Make an exact copy of all the entries, but do not reproduce the pictures.

[Dataset excerpts]

————

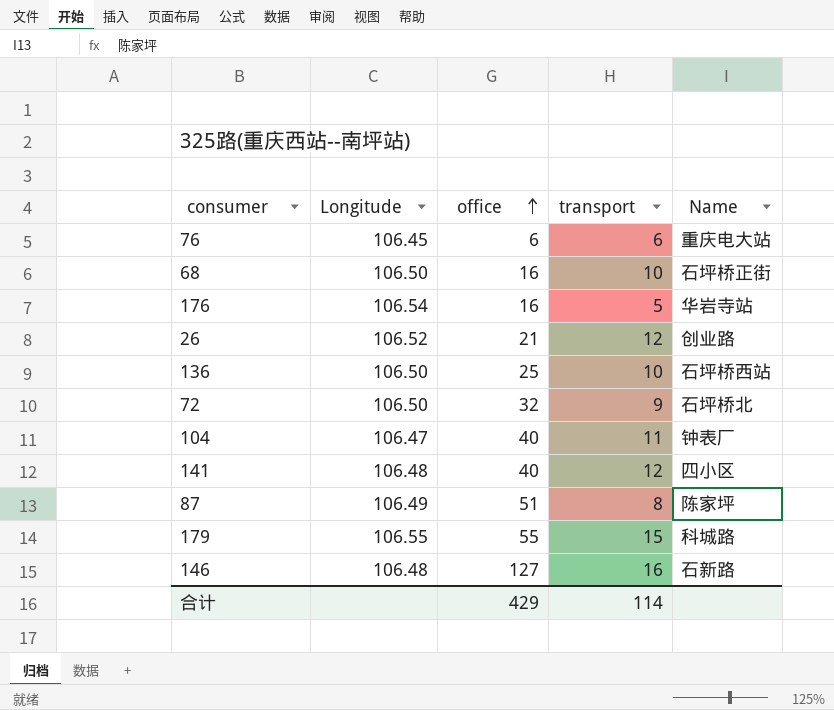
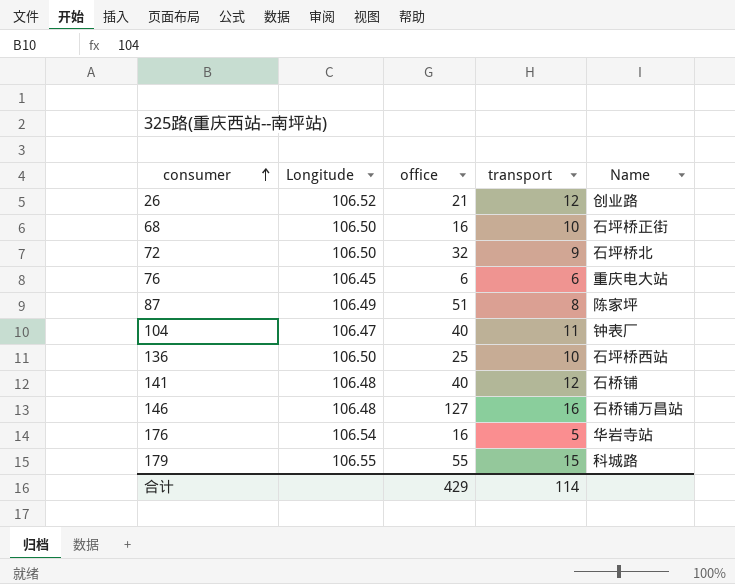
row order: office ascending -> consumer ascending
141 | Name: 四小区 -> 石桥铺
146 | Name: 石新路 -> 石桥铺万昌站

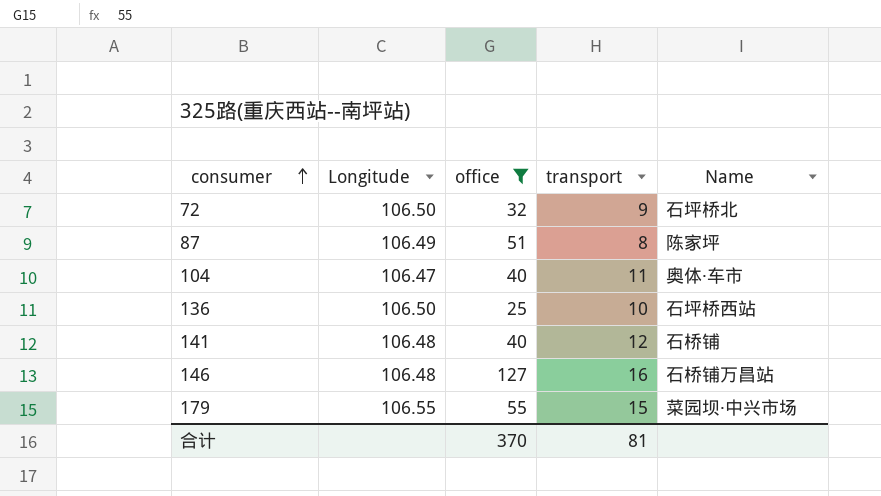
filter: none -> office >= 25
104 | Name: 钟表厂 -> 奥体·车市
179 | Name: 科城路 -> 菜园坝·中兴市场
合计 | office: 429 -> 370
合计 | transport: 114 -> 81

————

• [Written answer]:
row order: office ascending -> consumer ascending
141 | Name: 四小区 -> 石桥铺
146 | Name: 石新路 -> 石桥铺万昌站

filter: none -> office >= 25
104 | Name: 钟表厂 -> 奥体·车市
179 | Name: 科城路 -> 菜园坝·中兴市场
合计 | office: 429 -> 370
合计 | transport: 114 -> 81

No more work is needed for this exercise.